I am really no expert of the US militia movement but for an academic roundtable discussion I have to prepare a briefing about paramilitary-like groups in Hungary (as much as there are any that are active as well as, strictly speaking, paramilitary in nature, these days -- this is rather difficult to assess...). So I was interested to learn more of what similarities or differences one may observe between the two paramilitary scenes, and I was happy to come across a fresh video report from Vice News (related to this article) about the III%er (Three Percenter*) movement. It offers some insight into the life of an associate group in Georgia, led by Chris Hill ("General Holy War").




I still have my homework to do -- only a couple of quick thoughts follow.

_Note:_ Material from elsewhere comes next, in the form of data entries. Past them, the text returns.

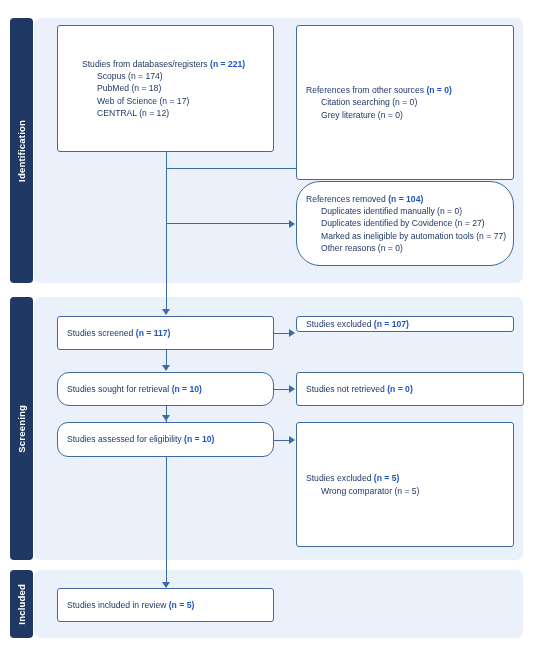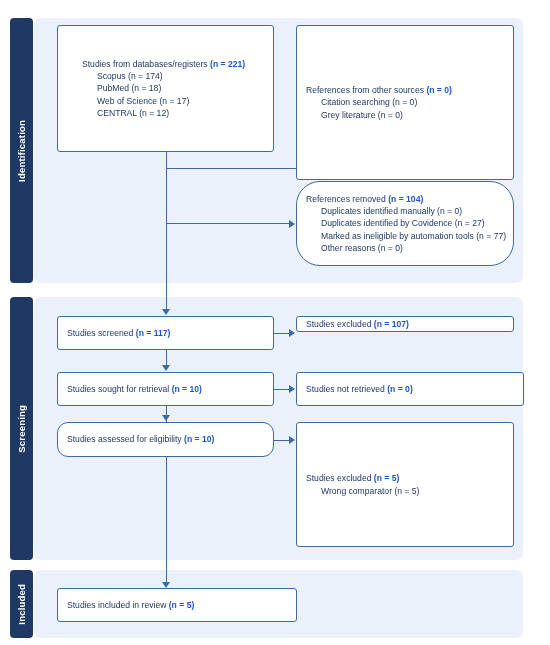--- a/index.html
+++ b/index.html
@@ -137,21 +137,21 @@
       <span>Studies screened </span><span class="cnt">(n = 117)</span>
     </div>
   </div>
 
   <div class="fbox" style="left:296px;top:316px;width:218px;height:16px;">
     <div class="fline head">
       <span>Studies excluded </span><span class="cnt">(n = 107)</span>
     </div>
   </div>
 
-  <div class="fbox" style="left:57px;top:372px;width:217px;height:34px;">
+  <div class="fbox" style="left:57px;top:372px;width:217px;height:34px;border-radius:12px;">
     <div class="fline head">
       <span>Studies sought for retrieval </span><span class="cnt">(n = 10)</span>
     </div>
   </div>
 
   <div class="fbox" style="left:296px;top:372px;width:228px;height:34px;">
     <div class="fline head">
       <span>Studies not retrieved </span><span class="cnt">(n = 0)</span>
     </div>
   </div>
@@ -162,19 +162,19 @@
     </div>
   </div>
 
   <div class="fbox" style="left:296px;top:422px;width:218px;height:125px;">
     <div class="fline head">
       <span>Studies excluded </span><span class="cnt">(n = 5)</span>
     </div>
     <div class="fline sub">Wrong comparator (n = 5)</div>
   </div>
 
-  <div class="fbox" style="left:57px;top:588px;width:240px;height:34px;">
+  <div class="fbox" style="left:57px;top:588px;width:217px;height:34px;">
     <div class="fline head">
       <span>Studies included in review </span><span class="cnt">(n = 5)</span>
     </div>
   </div>
 
 </div>
 
 </body></html>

The tendency of the far right to fracture is on display even in (and related to) this short video about a single group in Georgia. Their leader conceives of political identity in terms of a set of political ideas anyone may be free to subscribe to. Racism for him is unacceptable -- he has a Chinese-American wife, his group has a Black member (Phillip King), and he is happy to quote Gandhi, even if that quote attributed to Gandhi is out of context and misinterpreted, actually. For him as well as for other members of the group Christianity v. Islam is the key faultline (they emphasise the First and the Second Amendments to the US Constitution related to this), and their identity is updated with reference to terrorist attacks around the world, including outside America. But then Hill is earning scorn for this from others outside the group but within the larger movement, as well as from across the far right. His group had/has its defectors from time to time. Meanwhile, they have loose relationships with other groups that may have views different from theirs, about racism for example.

In the video, as well as in another, earlier NYT report about the group, one may encounter their more specific political views on a range of issues.

Similarities I see with the Hungarian paramilitary scene, based on what one is aware of from open sources, include their desire to connect to a certain, stylised past ("the guarding of traditions", or hagyományőrzés in Hungarian), their being keen on practicing for scenarios where their "services" may be needed to maintain law and order, and enjoying being out in the forest in a "brotherhood" of sorts that is like a parallel society of theirs.

For a difference: on the issue of relations with other ethnic groups/racism, most Hungarian far right groups are anti-Roma. One can come across lighter variations of this where some will say things like "I have no problems with law-abiding Roma people," but so far I am not aware of a Hungarian far right group that would be (or in the past would have been) open to admitting Roma members based on adherence to a set of ideas, or a religion, or, say, having a law enforcement or military background.

* Connected to how the movement sees itself playing a vanguard role within society, three-percenters' nominal identity rests on the assumption that only about 3% of the colonial population actively fought the British empire in the American War of Independence.